Ibu melepaskan pelukannya dariku. Kini dia menggengam tanganku erat dan menatap mata yang sudah sembab ini. Tangannya bergerak mengusap sisi dahiku dan berakhir dengan menyelipkan rambut ke belakang kuping. Ia tersenyum tipis. "Maafin Ibu ya."

Mataku sedikit membelak, namun tidak ada kata yang mampu keluar dari bibir. Mencoba mencerna untuk apa permintaan maaf itu.

"Kalau aja Ibu, Nenek, dan semua yang ada disini ga terlalu maksa kamu untuk nikah. Mungkin kamu ga harus terburu-buru dan berakhir sakit hati seperti sekarang." Rasa tulus itu bisa dirasakan dari nada bicaranya. Penuh penyesalan dan anehnya hal ini membuatku sedikit tenang. Terasa seperti sugesti agar tidak perlu terburu-buru dan memaksakan kehendak untuk merasakan cinta.

"Mulai sekarang, lakukan apapun yang buat kamu bahagia. Kalau belum siap nikah, jangan dipaksa. Semua harus perlu kemantapan hati." Sudut bibir Ibu tertarik ke atas, membentuk sebuah senyuman. Sungguh rasanya tenang sekali sekarang.

"Nenek sama yang lain gimana, Bu?" pertanyaan ini terlontar begitu saja dari bibirku.

"Nanti biar Ibu yang bicara ke mereka. Kamu tenangin diri dulu aja, mereka akan paham. Kita kan keluarga."

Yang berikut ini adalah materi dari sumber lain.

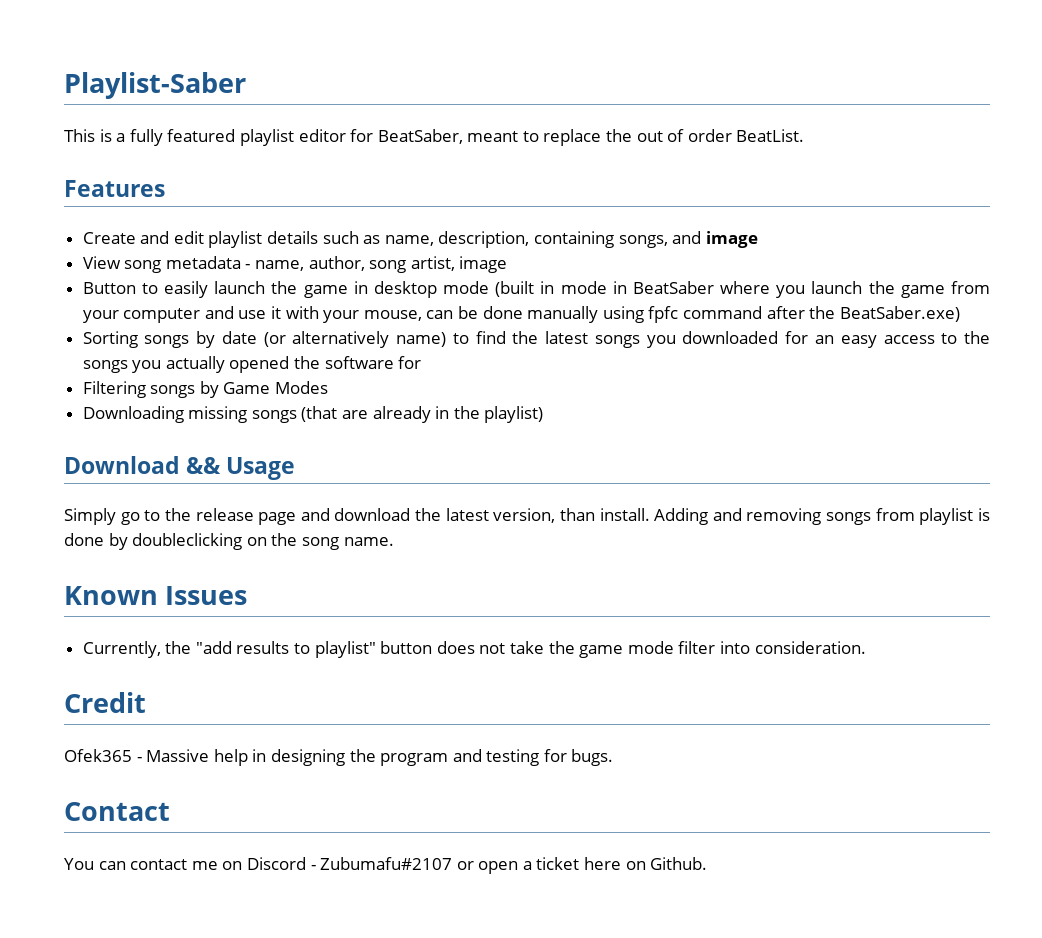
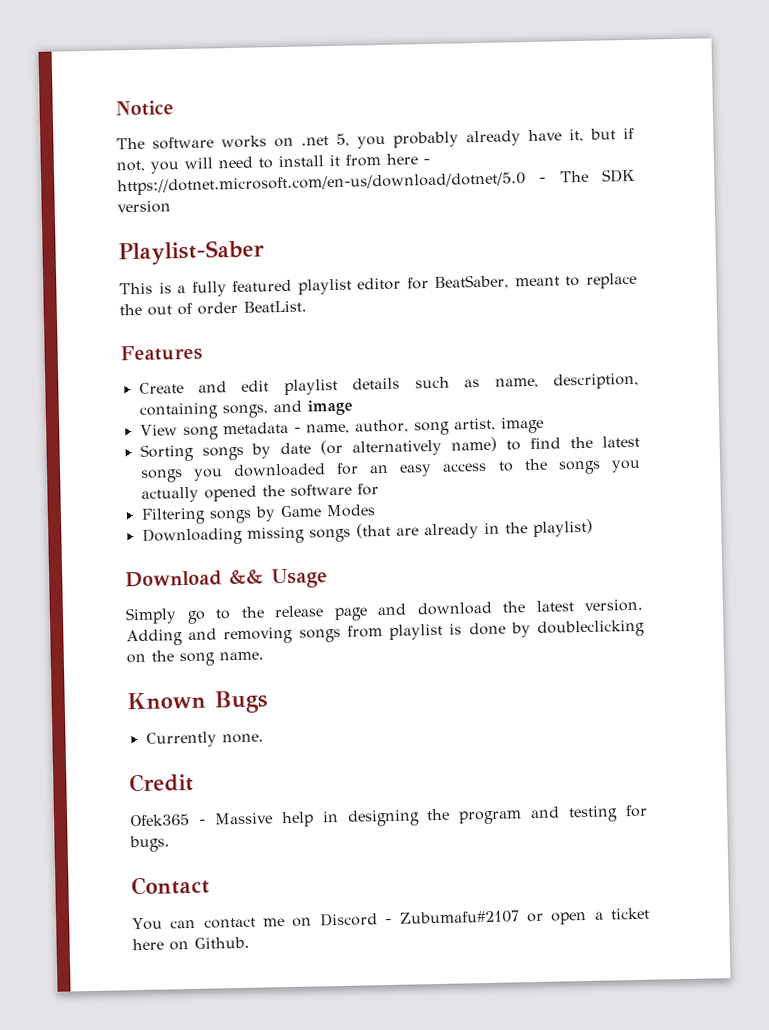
+ Notice
+ The software works on .net 5, you probably already have it, but if not, you will need to install it from here - https://dotnet.microsoft.com/en-us/download/dotnet/5.0 - The SDK version
- Button to easily launch the game in desktop mode (built in mode in BeatSaber where you launch the game from your computer and use it with your mouse, can be done manually using fpfc command after the BeatSaber.exe)
- Simply go to the release page and download the latest version, than install.
+ Simply go to the release page and download the latest version.
- Known Issues
- Currently, the "add results to playlist" button does not take the game mode filter into consideration.
+ Known Bugs
+ Currently none.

Aku menghela napas kembali. Ini bukanlah titik terang dari masalah. Setelah satu keluarga tahu dan mereka memberitahukannya pada mantan calon tamu undangan, akan ada bercak hitam pada keluargaku. Hal ini pastinya akan menjadi gosip panas yang akan selalu dibicarakan mereka. Rasa iba padaku layakanya terkena virus mematikan pasti akan terjadi dalam beberapa hari ke depan. Aku tidak tahu bagaimana menghadapi kehidupan setelah ini yang penuh dengan iba dari orang-orang. Tidak pernah terpikirkan olehku bahwa seorang Laura akan merasakan dikasihani.